In various embodiments, the machine learning mechanism employed by the candidate creation module 236 combines both rule-based features and text or stacked machine learning models can be used for determining the final label or probability. If the candidate creation module 236 determines a probability that a word is potentially fraudulent, then a threshold value can be utilized to label the word as potentially fraudulent or not. This threshold may be set by a user or an administrator to achieve balance between a number of false positives and false negatives of the system. Moreover, various different types of statistical machine learning methods, such as gradient boosting, may be used to combine text features and rules.

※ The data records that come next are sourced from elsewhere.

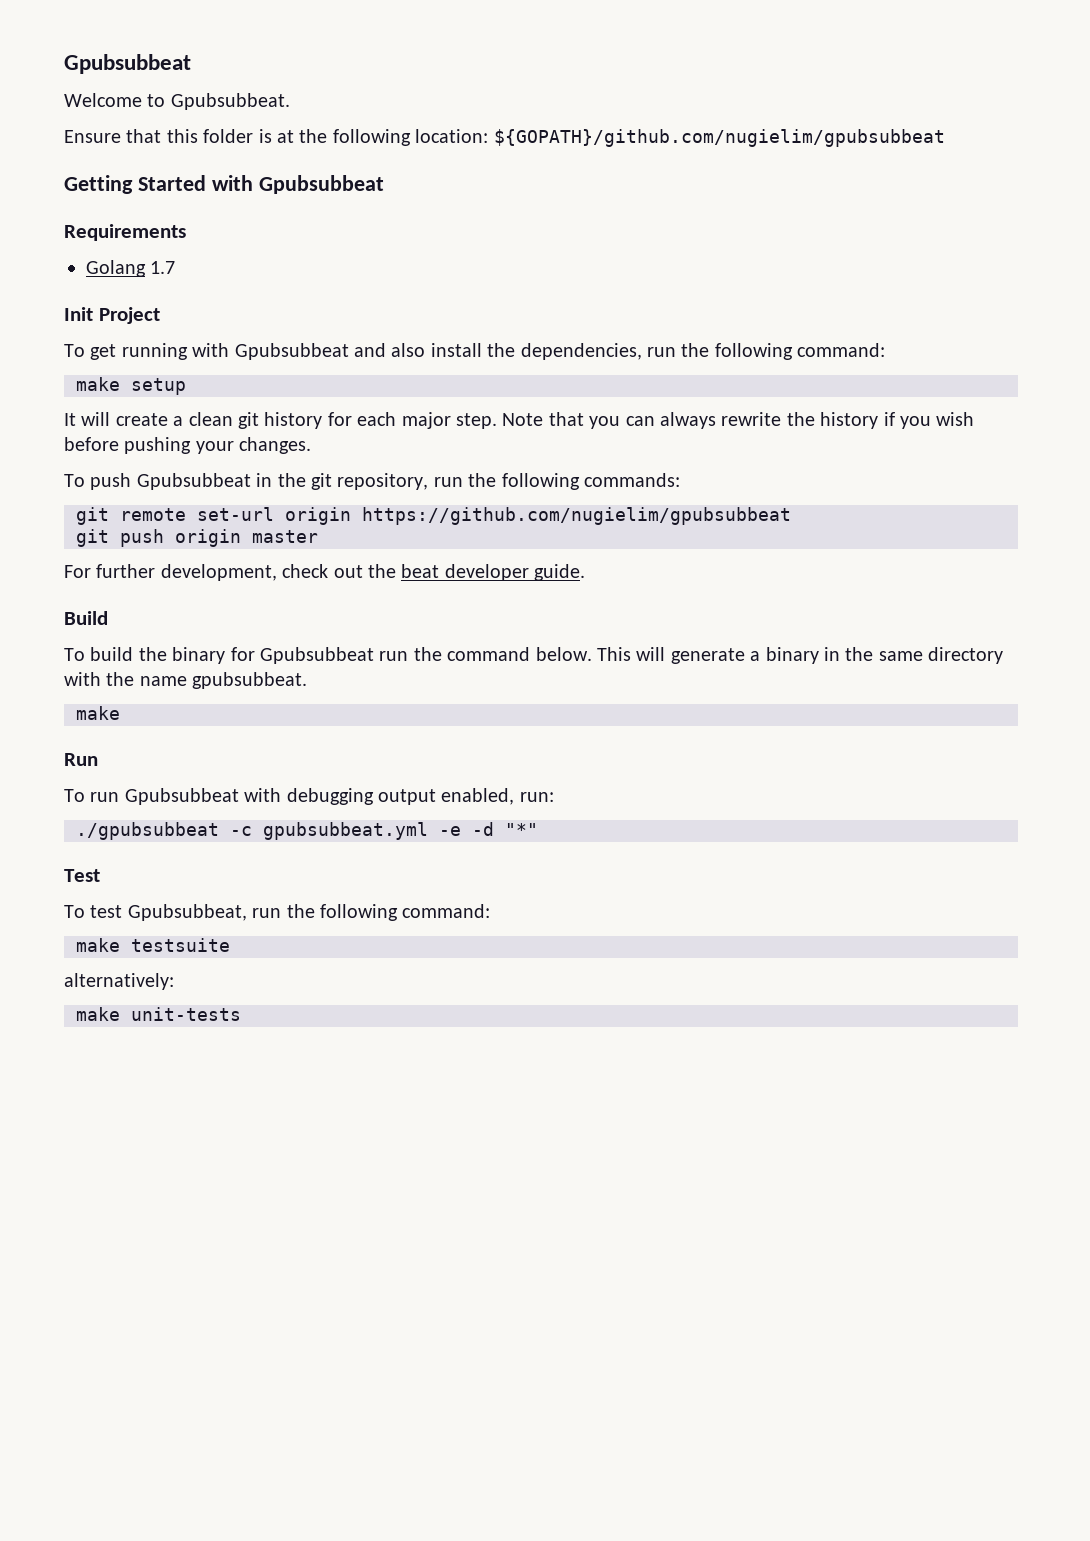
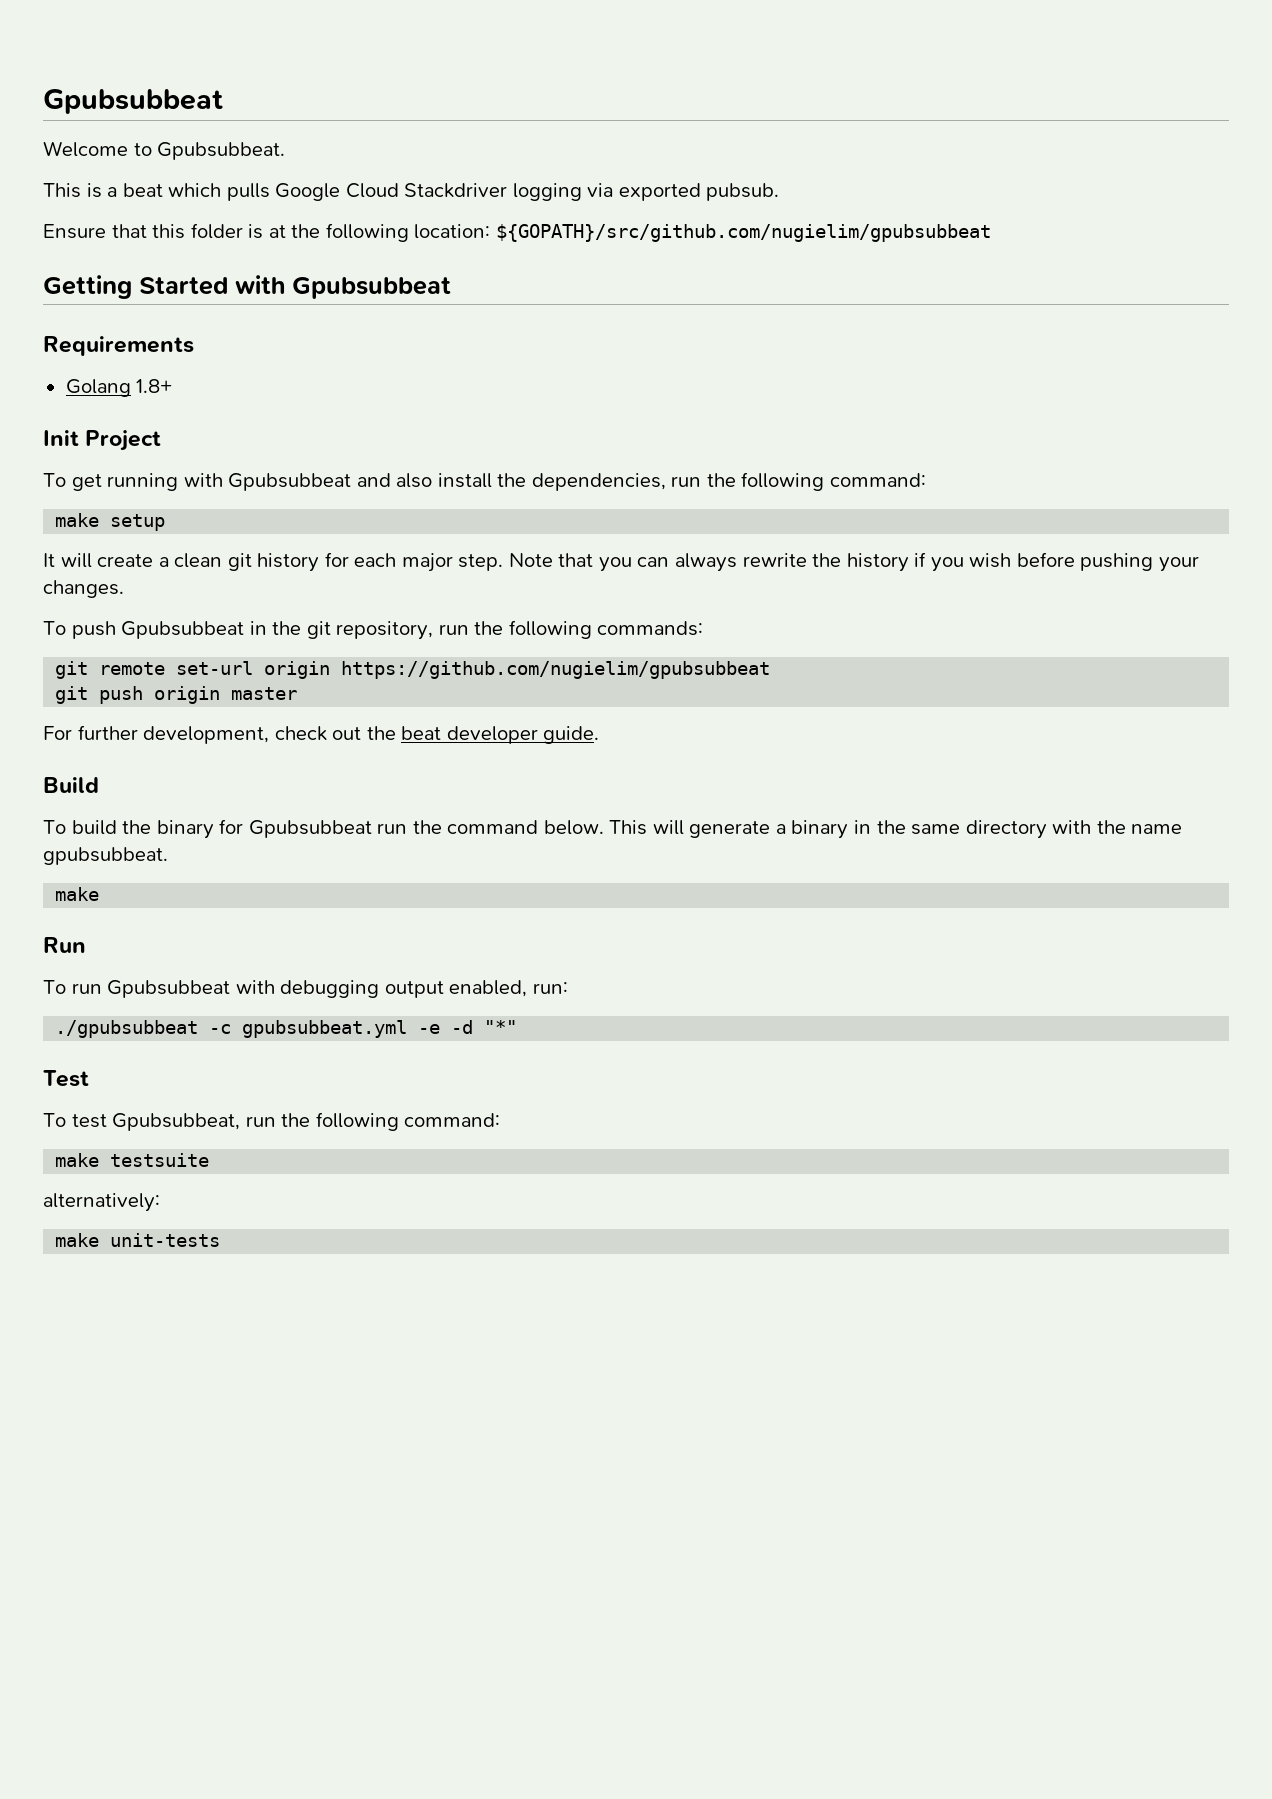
(290, 101) none -> [43,183,780,201] // This is a beat which pulls Google Cloud Stackdriver logging via exported pubsub.
[493,129,945,147] ${GOPATH}/github.com/nugielim/gpubsubbeat -> [495,224,991,242] ${GOPATH}/src/github.com/nugielim/gpubsubbeat
[150,261,176,274] 1.7 -> [136,379,173,393] 1.8+

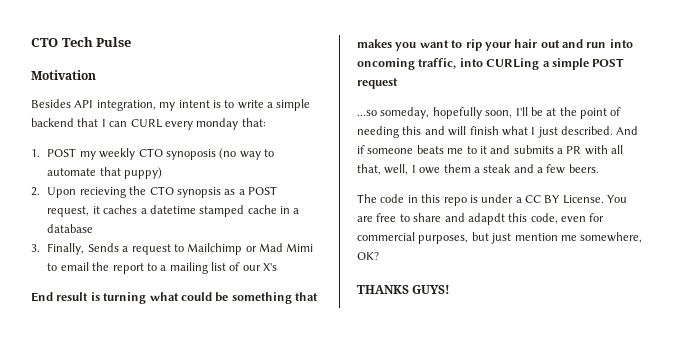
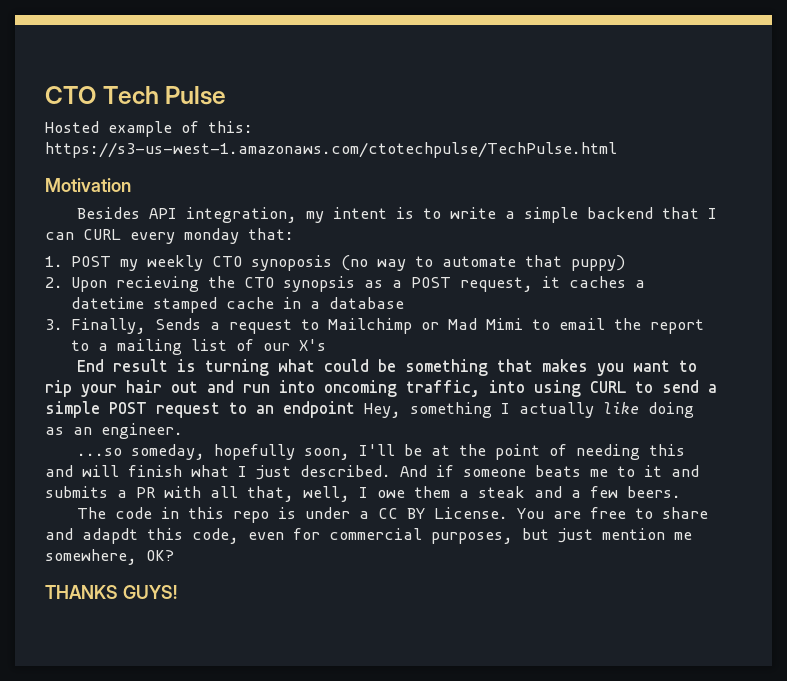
(132, 42) none -> [45,121,253,137] [45,142,617,158] // Hosted example of this: https://s3-us-west-1.amazonaws.com/ctotechpulse/TechPulse.html
[486,58,540,70] CURLing -> [534,380,699,397] using CURL to send
(398, 83) none -> [229,401,694,418] [45,423,183,439] to an endpoint Hey, something I actually like doing as an engineer.

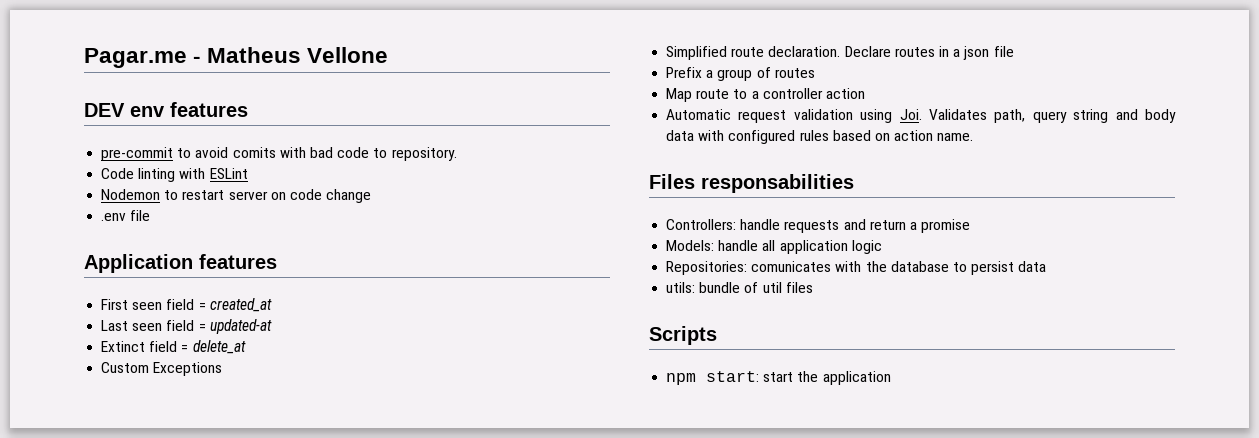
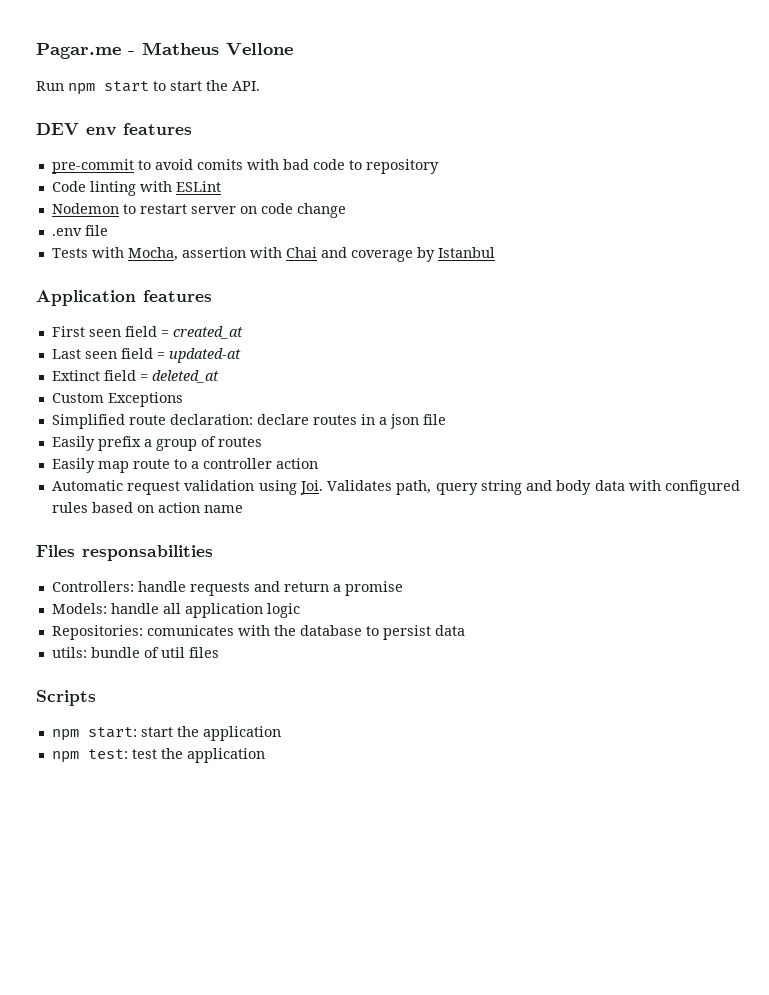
(389, 55) none -> [36,80,260,95] // Run npm start to start the API.
[391,147,457,161] repository. -> [365,159,439,174] repository
(151, 215) none -> [51,247,495,262] // Tests with Mocha, assertion with Chai and coverage by Istanbul
[192,340,246,354] delete_at -> [151,370,219,383] deleted_at
[768,46,891,57] declaration. Declare -> [169,414,309,425] declaration: declare
[666,67,703,78] Prefix -> [51,436,141,451] Easily prefix
[666,88,693,102] Map -> [51,458,129,473] Easily map
[937,133,974,141] name. -> [203,505,243,513] name
(891, 378) none -> [51,748,265,763] // npm test: test the application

If a word is labeled or has a probability indicating that the word is potentially fraudulent, then those candidate words are provided to the distance calculation module 238. If a word is labeled or has a probability indicating that the word is not potentially fraudulent, then those words are not processed further by the distance calculation module 238 and the spam decision module 240. If, after the candidate creation module 236 processes a message, all words in the message are determined to be a safe word by the pre-check module or labeled as a non-potential fraudulent word by the candidate creation module 236, then that message may be labeled as safe and forwarded to the destination messaging platform 112 without further processing by the distance calculation module 238 and the spam decision module 240.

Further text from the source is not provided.